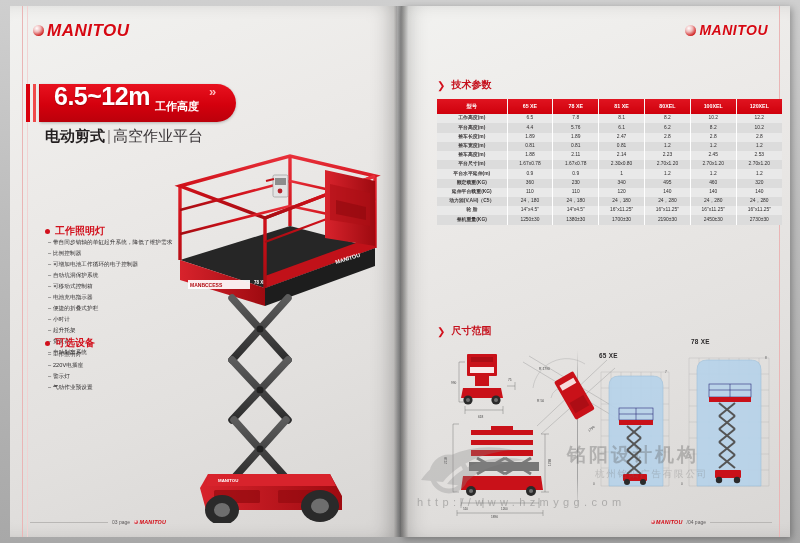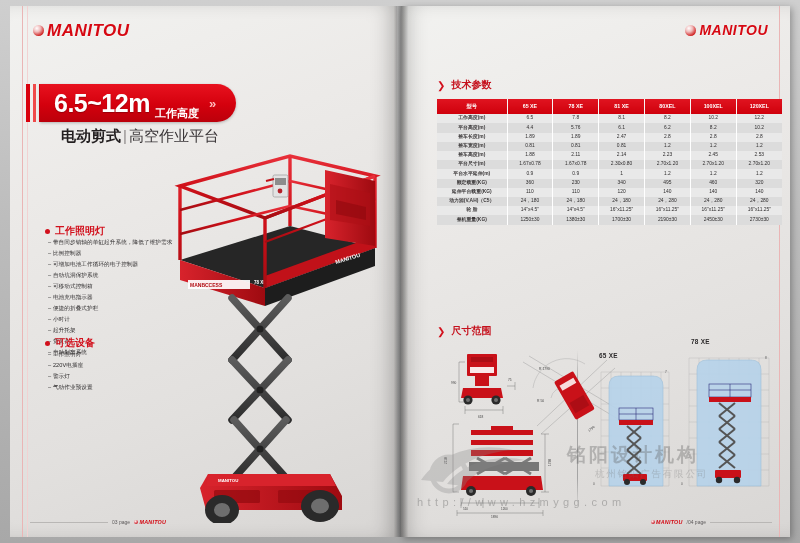--- a/index.html
+++ b/index.html
@@ -58,7 +58,7 @@
     padding:0 20px 0 14px;
     background:linear-gradient(180deg,#e8121f 0%,#d4000d 55%,#bb000b 100%);
     border-radius:0 19px 19px 0;
-    display:flex; align-items:center; gap:5px;
+    display:flex; gap:5px;
     box-shadow:0 1px 3px rgba(0,0,0,.25);
   }
   #title-range {

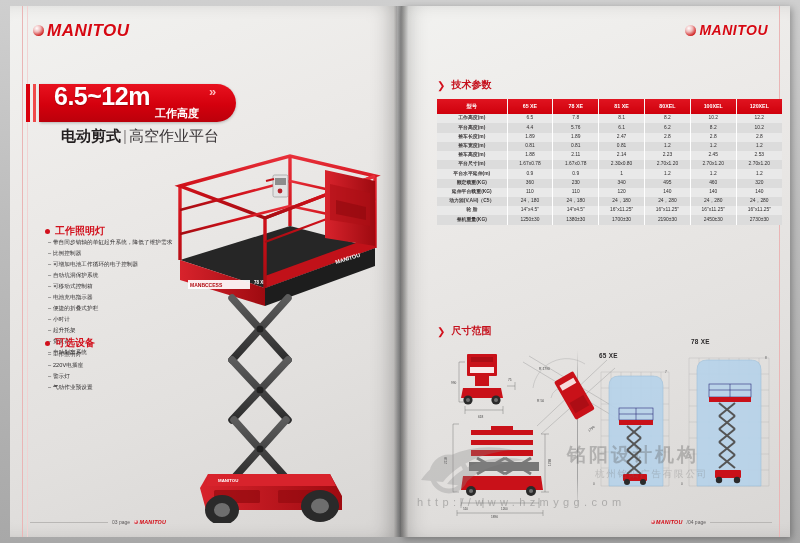--- a/index.html
+++ b/index.html
@@ -67,7 +67,7 @@
   }
   #title-suffix {
     color:#fff; font-size:11px; font-weight:bold; line-height:1;
-    align-self:flex-end; margin-bottom:3px; letter-spacing:0px;
+    align-self:flex-end; margin-bottom:10px; letter-spacing:0px;
   }
   #title-chevrons { color:#ffb9bc; font-size:13px; font-weight:bold; margin-left:5px; }
 

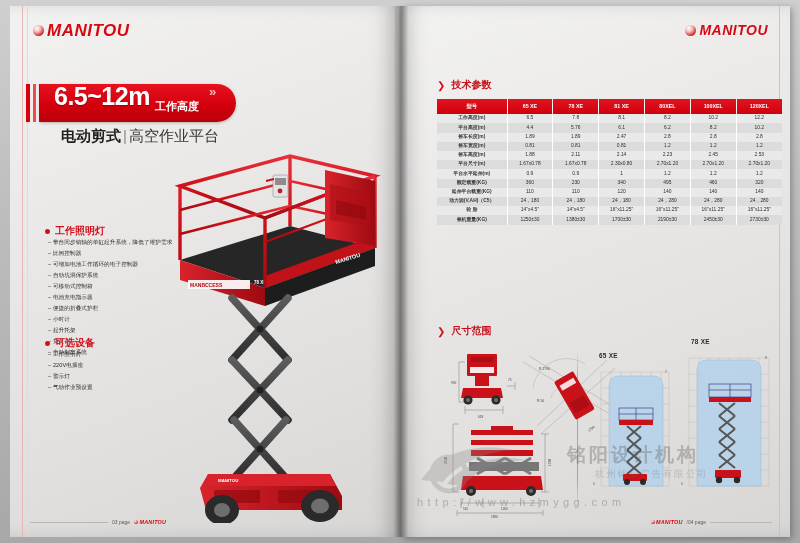--- a/index.html
+++ b/index.html
@@ -72,7 +72,7 @@
   #title-chevrons { color:#ffb9bc; font-size:13px; font-weight:bold; margin-left:5px; }
 
   #subtitle {
-    position:absolute; left:61px; top:127px;
+    position:absolute; left:45px; top:127px;
     font-size:15px; color:#231f20; font-weight:bold; white-space:nowrap;
   }
   #subtitle .thin { font-weight:normal; color:#3a3638; }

- [Task description]: Search the records for the word "absolute" and return every line that holds it.

- [Answer to this task]:
-    position:absolute; left:61px; top:127px;
+    position:absolute; left:45px; top:127px;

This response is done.